ForeignPtr performance.
Simon Marlow
simonmar at microsoft.com
Mon Jul 19 05:35:02 EDT 2004
On 17 July 2004 05:31, John Meacham wrote:
> So, I was looking at the implementation of ForeignPtr's in an attempt
> to
> determine why they were slow, and have an idea to speed them up..
>
> right now we have:
>
> ForeignPtr a
> = ForeignPtr ForeignObj# !(IORef [IO ()])
> | MallocPtr (MutableByteArray# RealWorld) !(IORef [IO ()])
>
> and I think the inderection caused by the disjunction is what is
> messing things up, not allowing ForeignPtrs to be inlined even in
> strict
> contexts as the discriminator must still be examined. so how bout
> something like
>
>
> data ForeignPtr a = ForeignPtr Addr# !FP -- note FP should be strict
> but BOXED [2] data FP = ForeignPtrObj ForeignObj# {-# UNPACK #-}
> !(IORef [IO ()]) | MallocPtr (MutableByteArray# RealWorld)
> {-# UNPACK #-} !(IORef [IO ()])
At first I thought this wasn't safe, but having thought about it some
more I now think it might be. The reason it is safe is because all
ForeignPtr access happens inside withForeignPtr, which is ended by
touch#. The implementation of touch# is invisible to the compiler, so
GHC's optimiser *must* ensure that the FP stays alive until the touch#,
and hence the ForeignObj# also stays alive.
Interestingly, unless I'm being stupid (entirely possible) this implies
that we don't actually need ForeignObj# at all! This would do:
data FP = ForeignPtrObj {-# UNPACK #-} !(IORef [IO ()])
| MallocPtr (MutableByteArray# RealWorld)

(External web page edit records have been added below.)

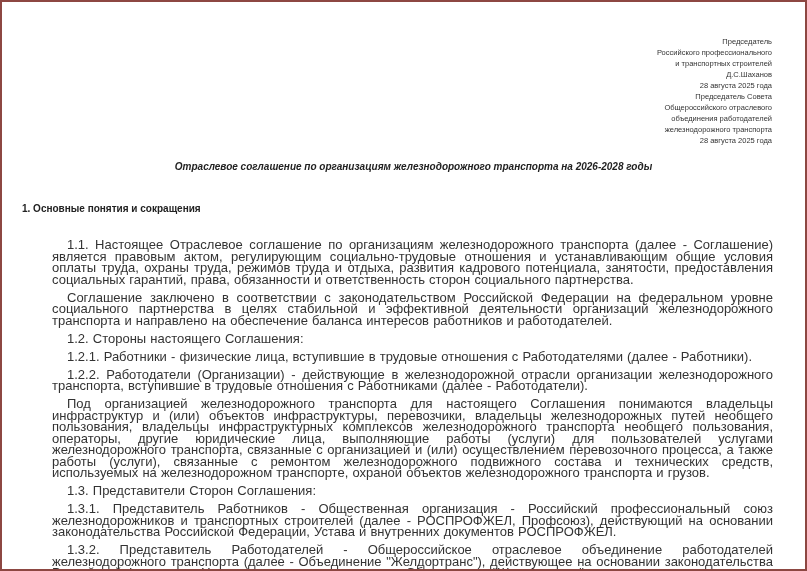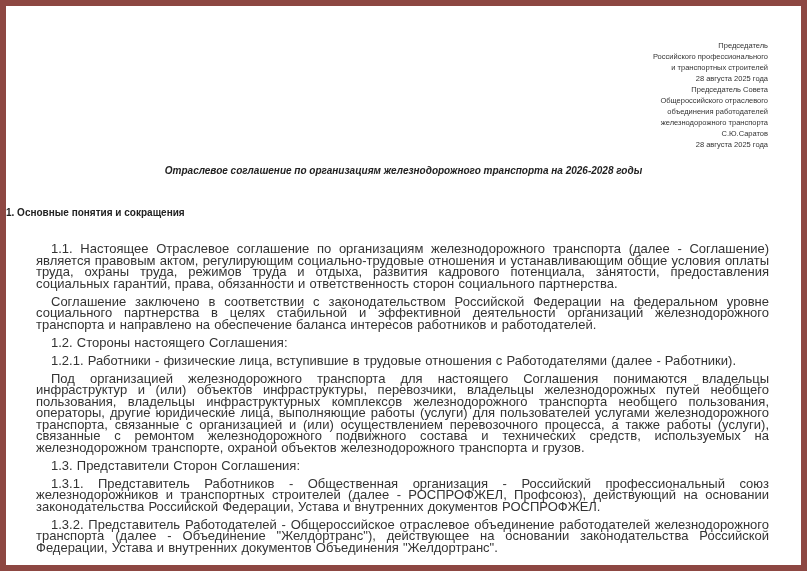"Председатель" .page { border: 6px solid #f9a8d4 -> 2px solid #f9a8d4; padding-left: none -> 20px }
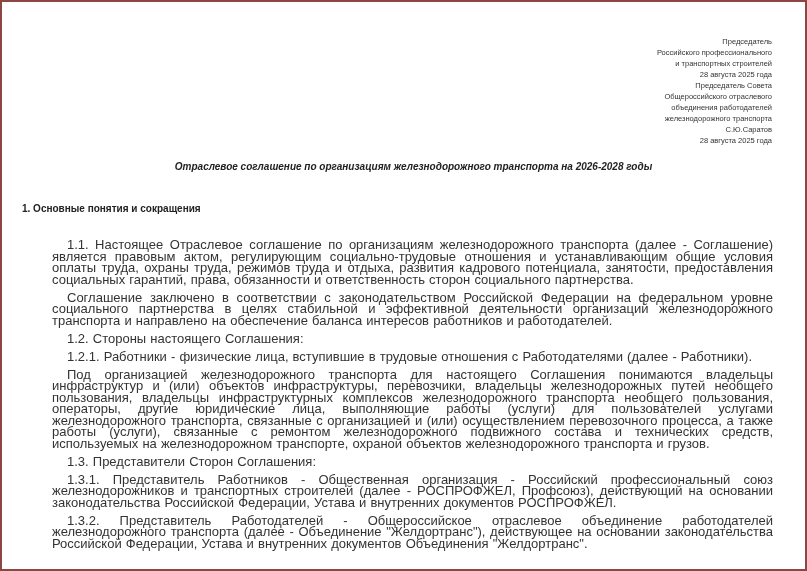"Д.С.Шаханов" div { html: none -> <div>Д.С.Шаханов</div> }
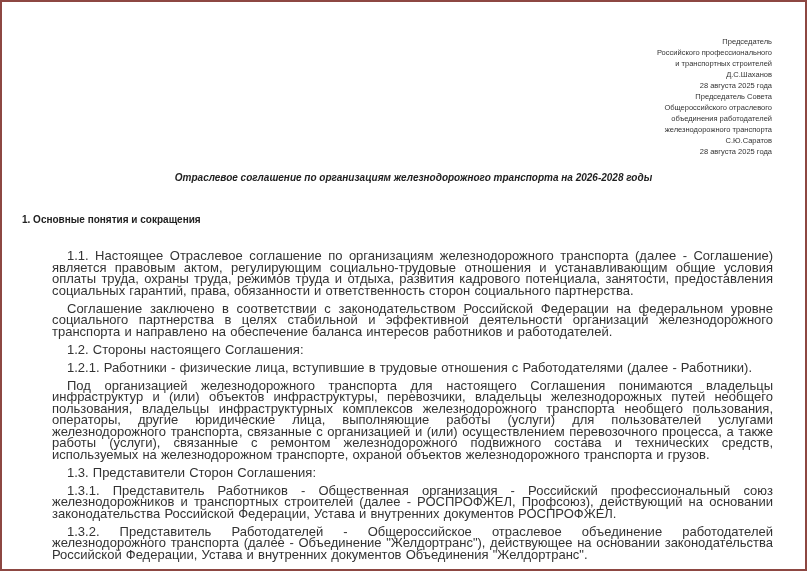"С.Ю.Саратов" div { html: <div>С.Ю.Саратов</div> -> none }
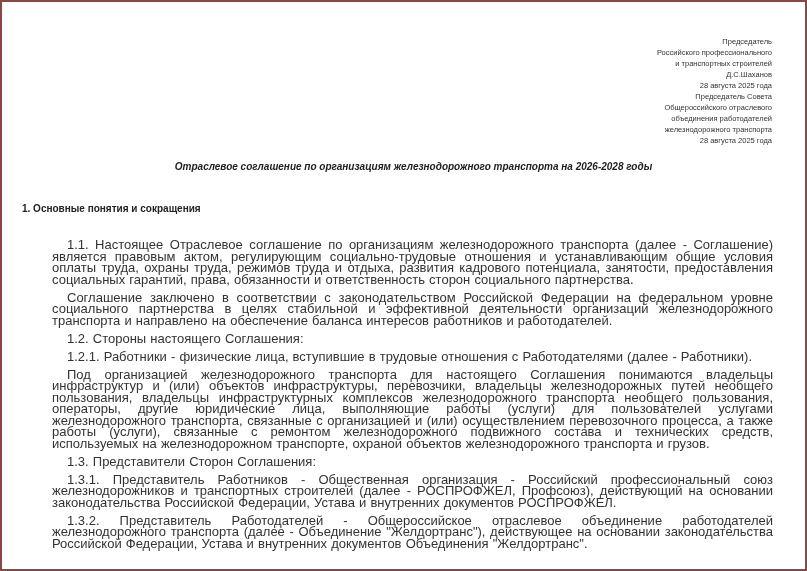"1.2.2. Работодатели (Организации) -" p { html: none -> <p>1.2.2. Работодатели (Организации) - действующие в железнодорожной отрасли организации железнодорожного транспорта, вступившие в трудовые отношения с Работниками (далее - Работодатели).</p> }
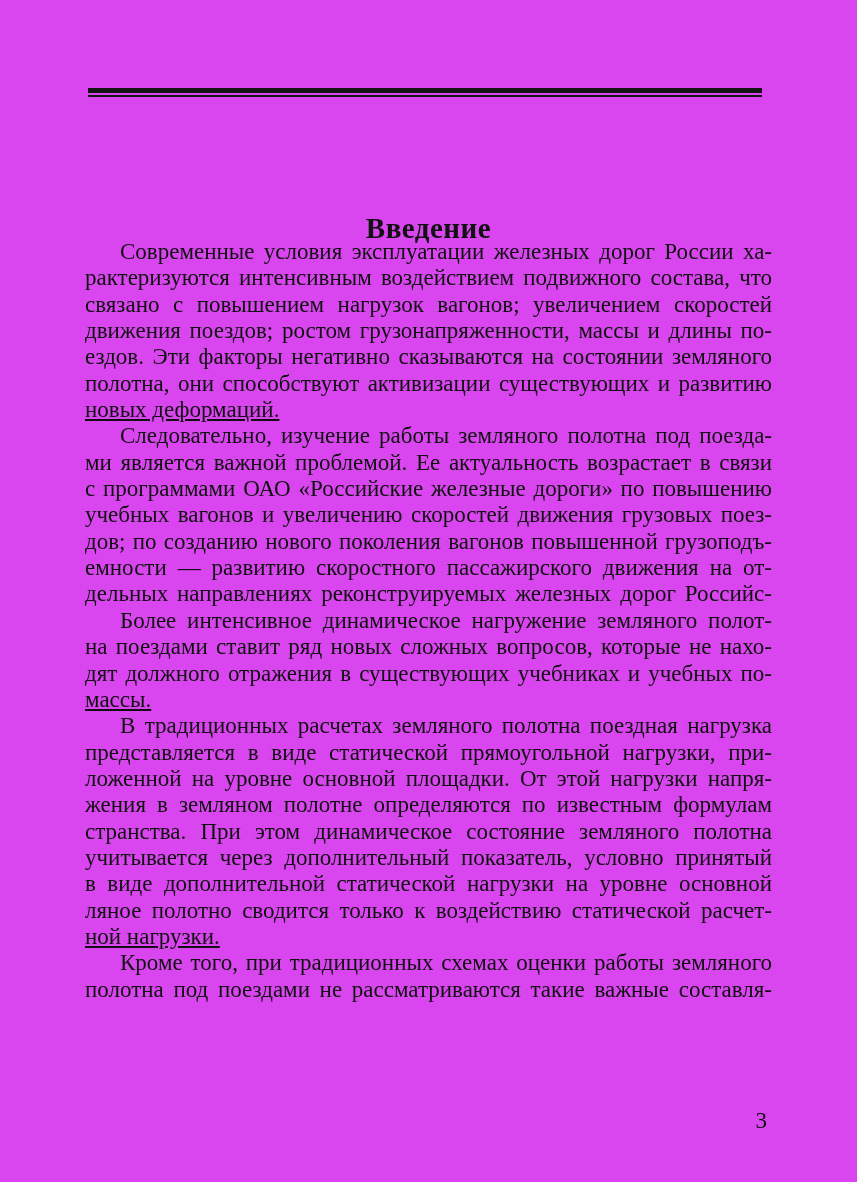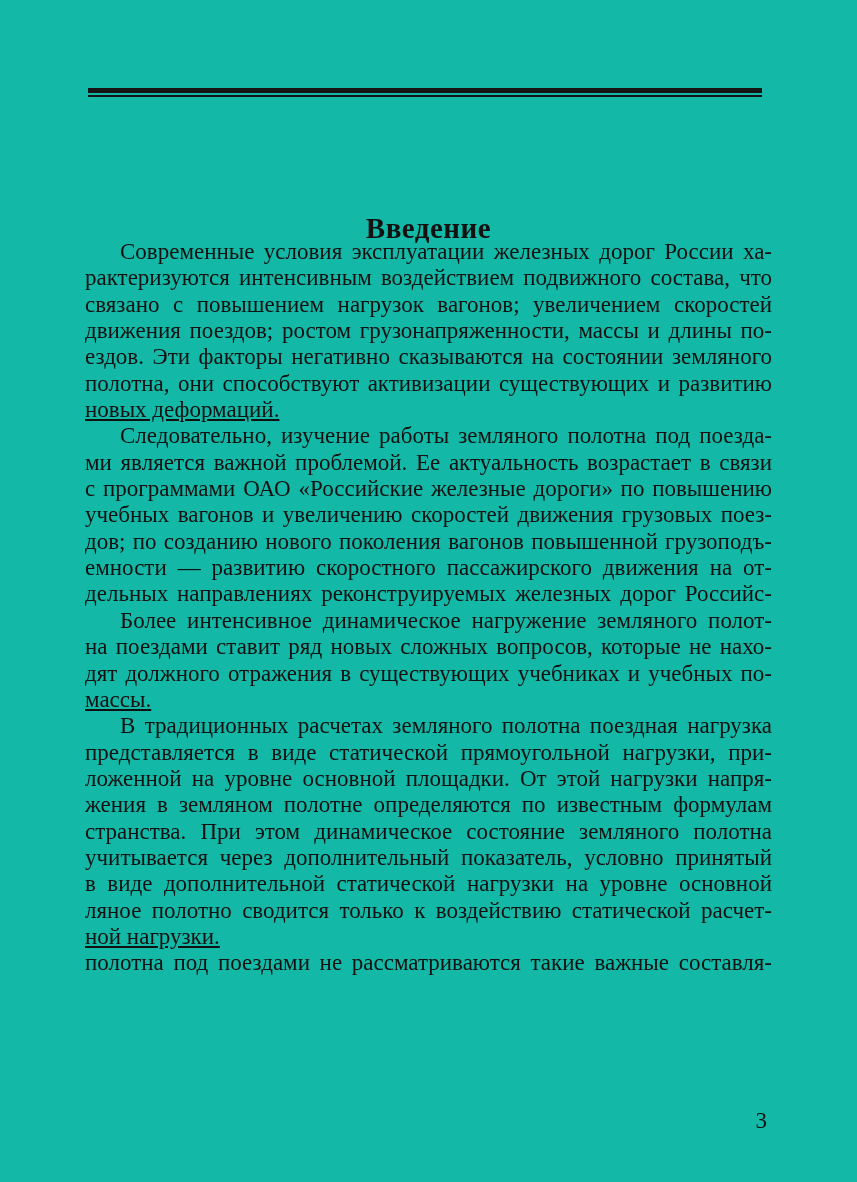"Введение" .page { background: #14b8a6 -> #d946ef }
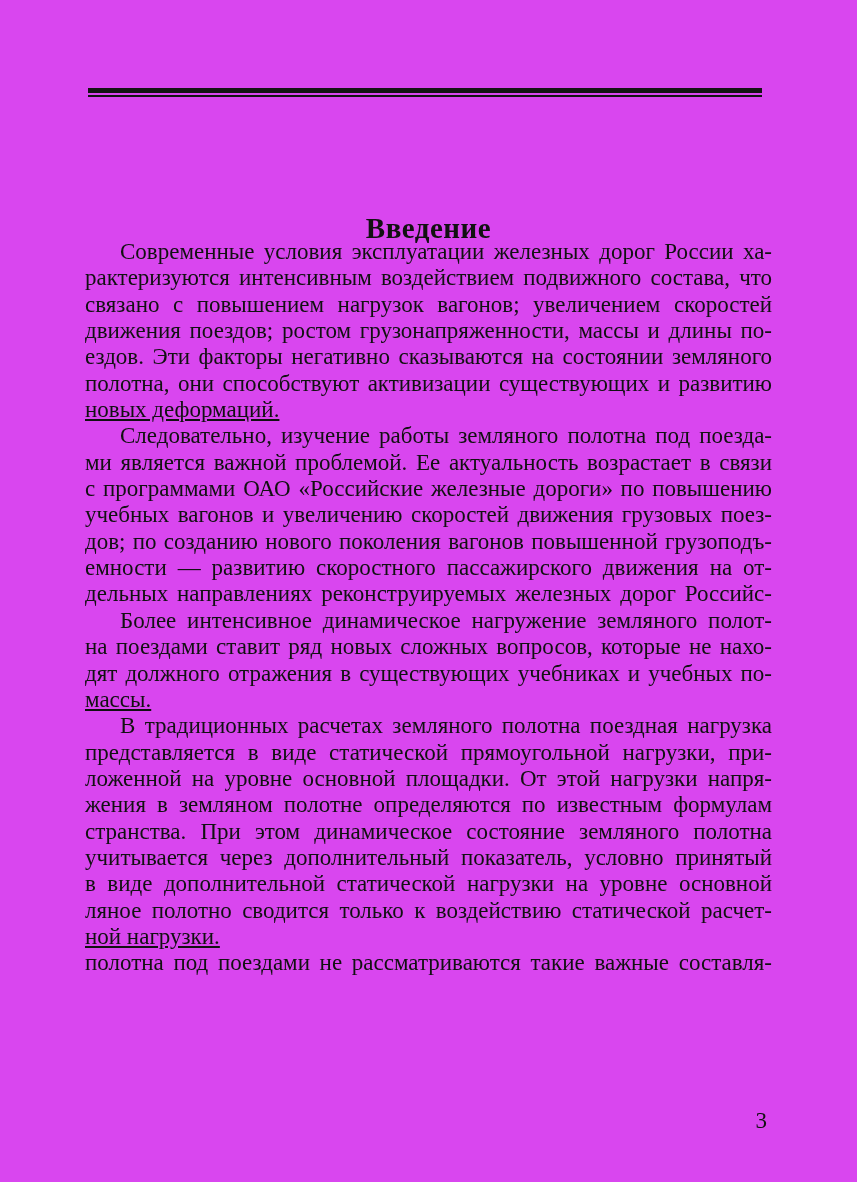"Кроме того, при традиционных схемах" div.line { html: none -> <div>Кроме того, при традиционных схемах оценки работы земляного</div> }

{-# UNPACK #-} !(IORef [IO ()])
And in the ForeignPtrObj case, we place the finalizer on the IORef (we
need an atomic object with well-defined allocation semantics on which to
place the finalizer - just placing it on the FP wouldn't do).
Getting rid of ForeignObj# is a serious win. Deleting code and
improving performance at the same time rarely happens these days!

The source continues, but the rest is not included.